» WORK TO BE COMPLETED
Could you return the data that follows exactly, minus the images?

» EXERCISE INPUTS
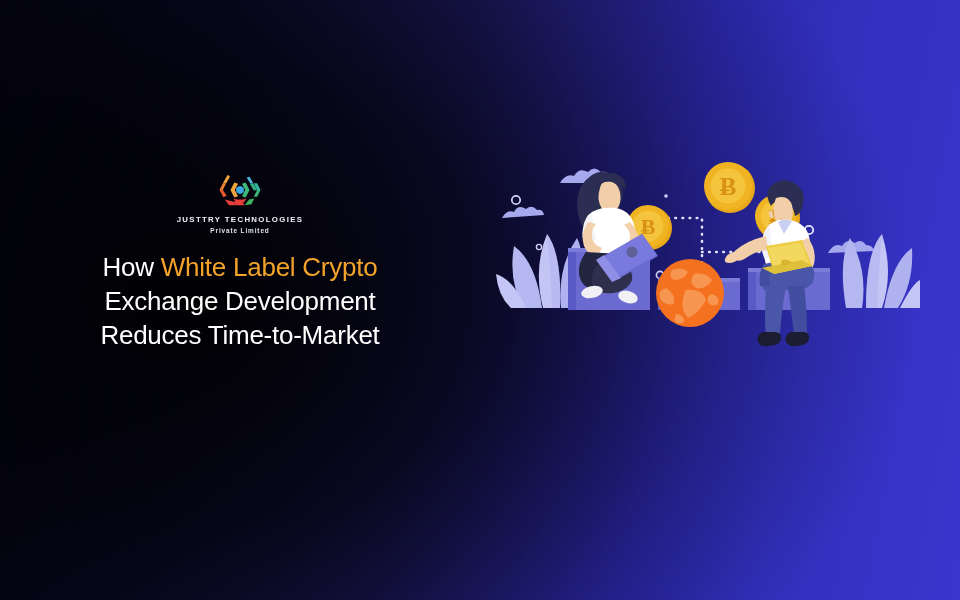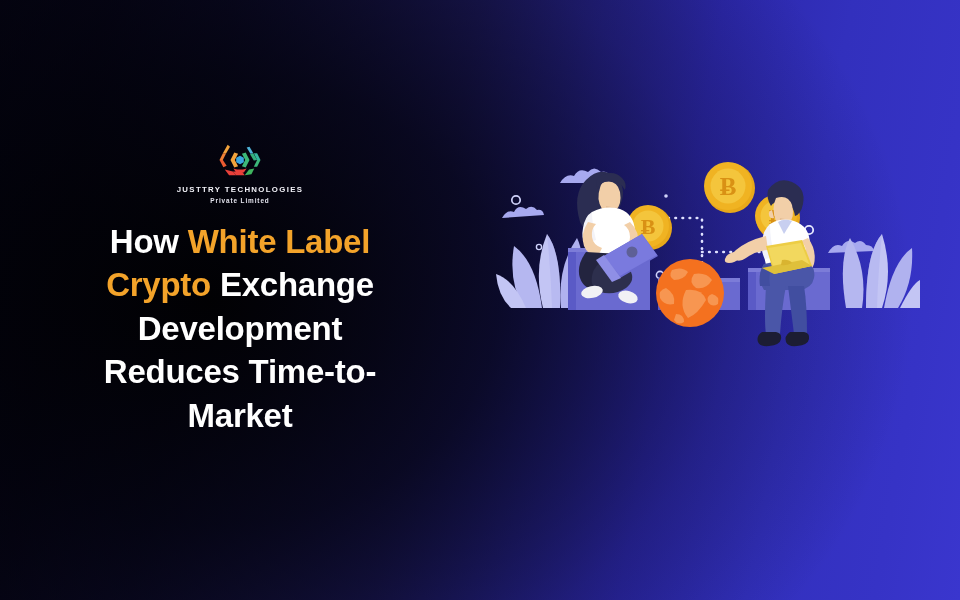"JUSTTRY TECHNOLOGIES" #left-col { top: 140px -> 170px }
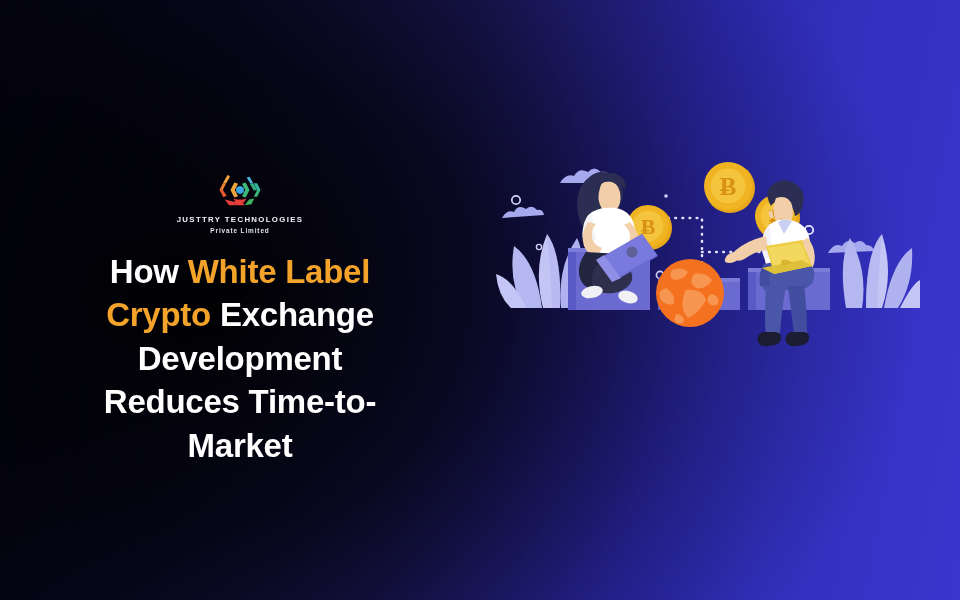"How White Label Crypto Exchange" #headline { font-size: 33px -> 26px; font-weight: 700 -> 400 }
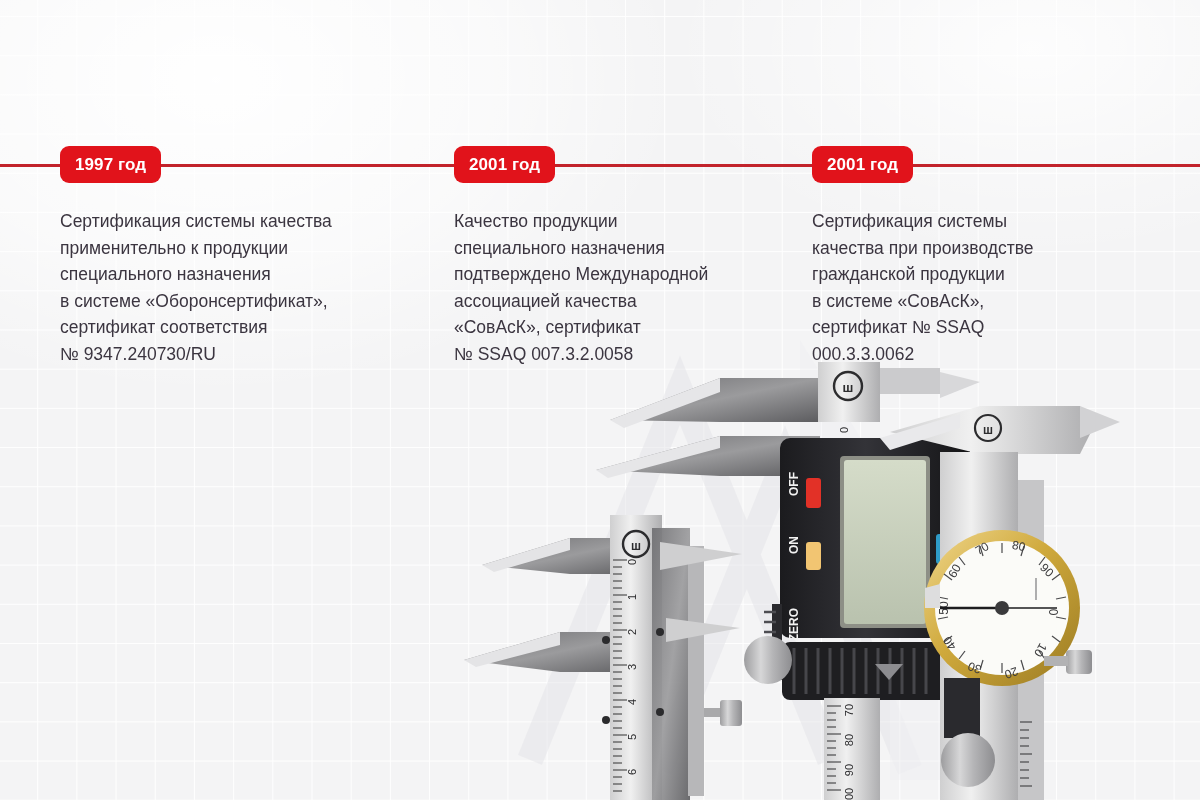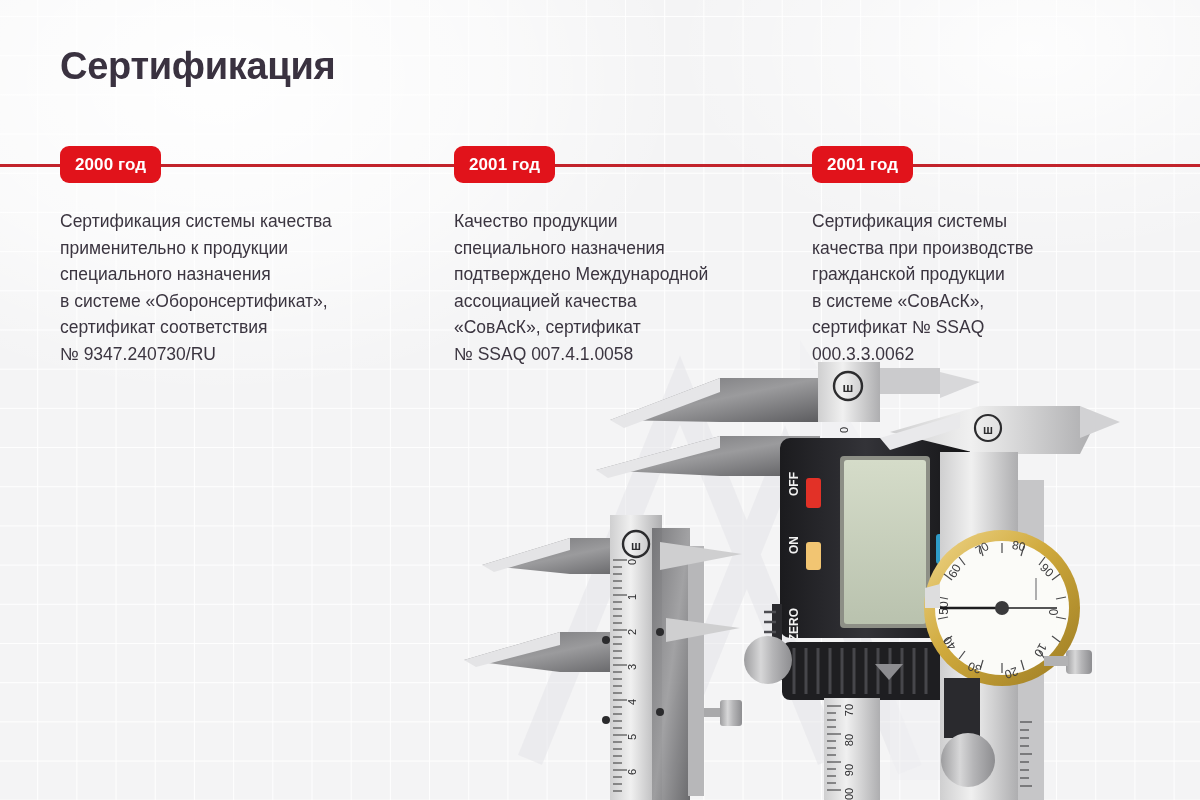"Сертификация" div.page-title { html: <div>Сертификация</div> -> none }
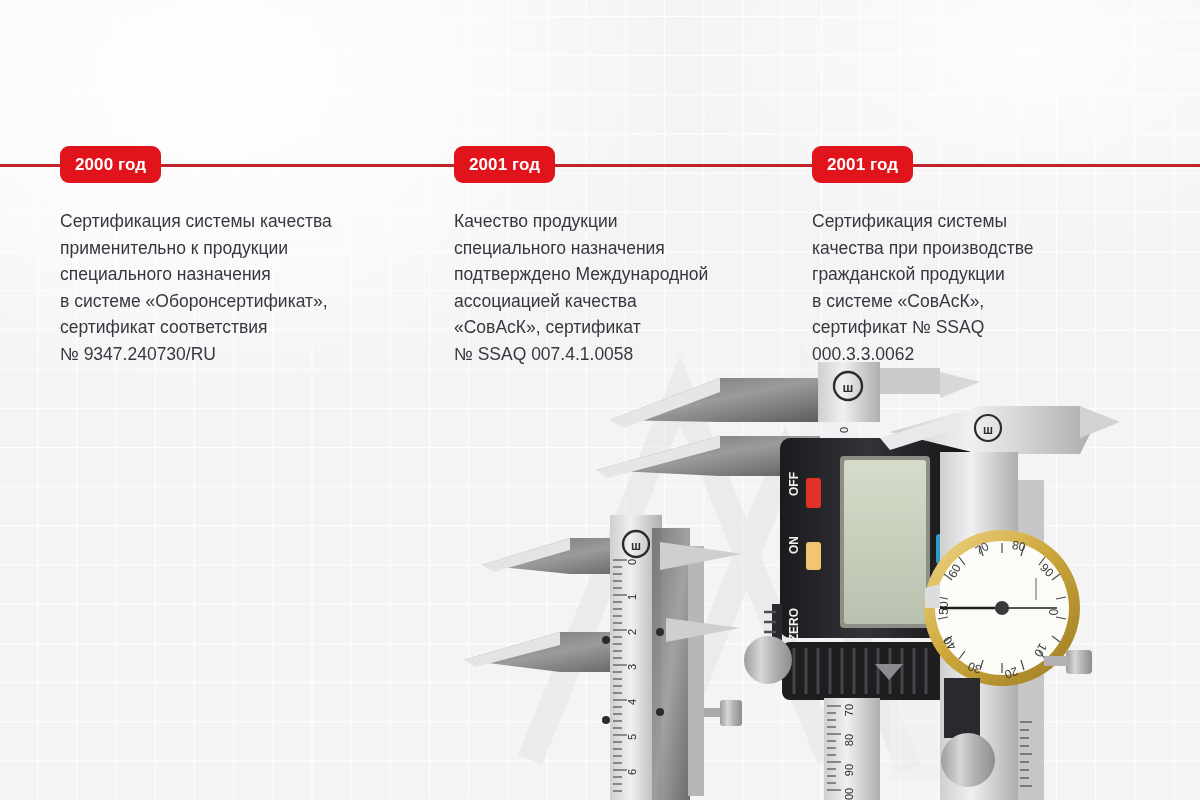"2000 год" div.year-badge { text: 2000 -> 1997 }
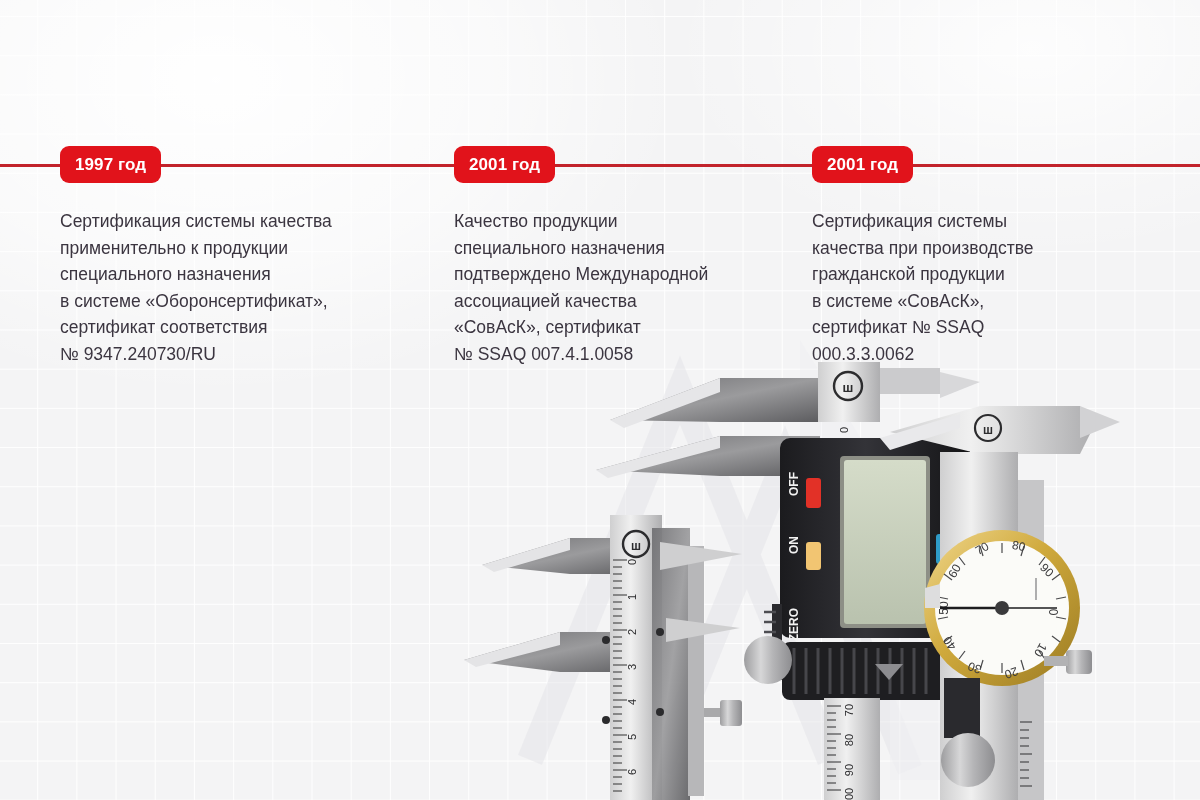"Качество продукции" div.col { text: 007.4.1.0058 -> 007.3.2.0058 }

» SOLUTION TO THIS TASK
"JUSTTRY TECHNOLOGIES" #left-col { top: 140px -> 170px }
"How White Label Crypto Exchange" #headline { font-size: 33px -> 26px; font-weight: 700 -> 400 }
"Сертификация" div.page-title { html: <div>Сертификация</div> -> none }
"2000 год" div.year-badge { text: 2000 -> 1997 }
"Качество продукции" div.col { text: 007.4.1.0058 -> 007.3.2.0058 }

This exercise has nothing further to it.